The median (IQR) age of the sampled participants was 42 (35–48) years, of whom the majority (61.3%) belonged to women aged 30-45 years, followed 31.5% for >45 years, and 4.8% for 18-30 years. Information on age were missing for 3 (2.4%) participants. The median interval between sample collection and testing was 5 days (IQR: 2–6 days) for Cobas 4800 and 10 days (IQR: 8–12 days) for Cobas 5800 at the DREAM Sant’Egidio laboratory, whereas for the testing with Cobas 6800 at the Mavalane General Hospital laboratory, took 76 days (IQR: 59–202 days) for samples tested with Cobas 4800, and 17.5 days (IQR: 16–19 days) for those tested with Cobas 5800.

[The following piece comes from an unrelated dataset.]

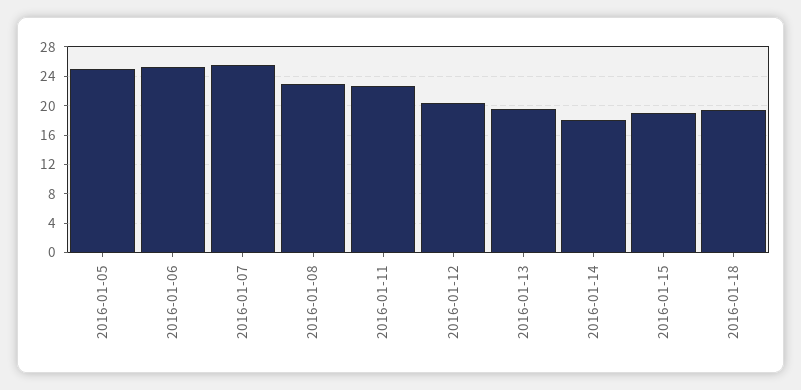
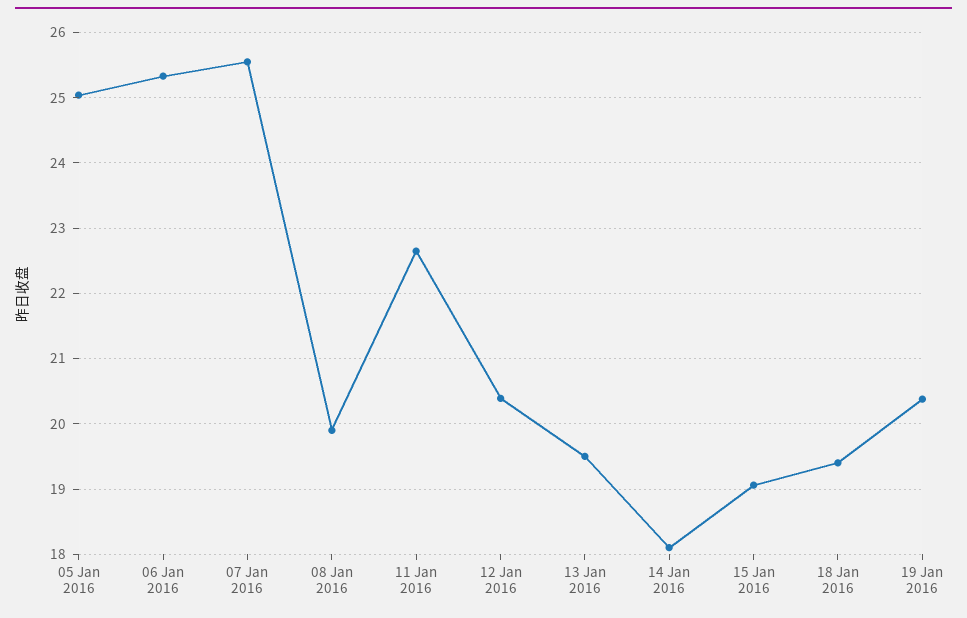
2016-01-08: 23 -> 19.9
19 Jan 2016: none -> 20.4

All 124 samples were tested with the three Cobas HPV DNA tests (4800, 5800 and 6800), and none of the samples failed for hrHPV testing. Among the 94 samples tested with Cobas 4800 versus Cobas 6800, the prevalence of HPV16 alone, HPV18 alone, HPV16 with Other hrHPV, HPV18 with Other hrHPV, and Other hrHPV types was not significantly different between the 2 tests: 11% versus 12% (P = 0.82), 9.6% versus 8.5% (P = 0.80), 8.5% versus 8.5% (P = 1.00), 9.6% versus 10.6% (P = 0.81), and 10.6% versus 10.6% (P = 1.00), respectively. A similar observation was found for the 30 samples tested with Cobas 5800 versus Cobas 6800, with prevalences of HPV16 with Other hrHPV, HPV18 with Other hrHPV, and Other hrHPV, accounting for 10%, 6.7%, and 50%, respectively, in both tests. HPV16 alone and HPV18 alone were not detected (Table 1). Figure 1 presents the overall distribution of hrHPV by age group, showing a considerable positivity rate among women aged 30-45 years.
Further statistical analyses for method comparison were also performed on all samples – separately for Cobas 4800 versus Cobas 6800, and Cobas 5800 versus Cobas 6800, with an overall concordance of detecting any hrHPV of 94.68% (agreement on 89/94 samples, Kappa= 0.89; 95% confidence interval: 0.80–0.98), and 100% (agreement on all 30 samples, Kappa= 1.00), respectively.
The concordance of the results between Cobas 4800 versus Cobas 6800 for detection of HPV16 alone, HPV18 alone, HPV16 with Other hrHPV, HPV18 with Other hrHPV, and Other hrHPV types was 98.9%, 98.9%, 100%, 98.9%, and 95.7%, respectively (Table 2). Five samples were discordant: (i) 1 for HPV16 positivity and 2 for Other hrHPV positivity were missed by Cobas 4800, and detected by Cobas 6800; and (ii) 2 for Other hrHPV positivity, detected by Cobas 4800, were missed by Cobas 6800. Additionally, one sample was partially discordant: the Cobas 4800 detected only HPV18 while the Cobas 6800 detected HPV18 with Other hrHPV (Table 3). The Other hrHPV was the most common type missed by the 2 methods (5/6 cases). In contrast, for Cobas 5800 versus Cobas 6800, all results were 100% concordant (absence of discordance) – same agreement index were observed for genotyping HPV16 + other hrHPV and HPV18 + other hrHPV (Table 2).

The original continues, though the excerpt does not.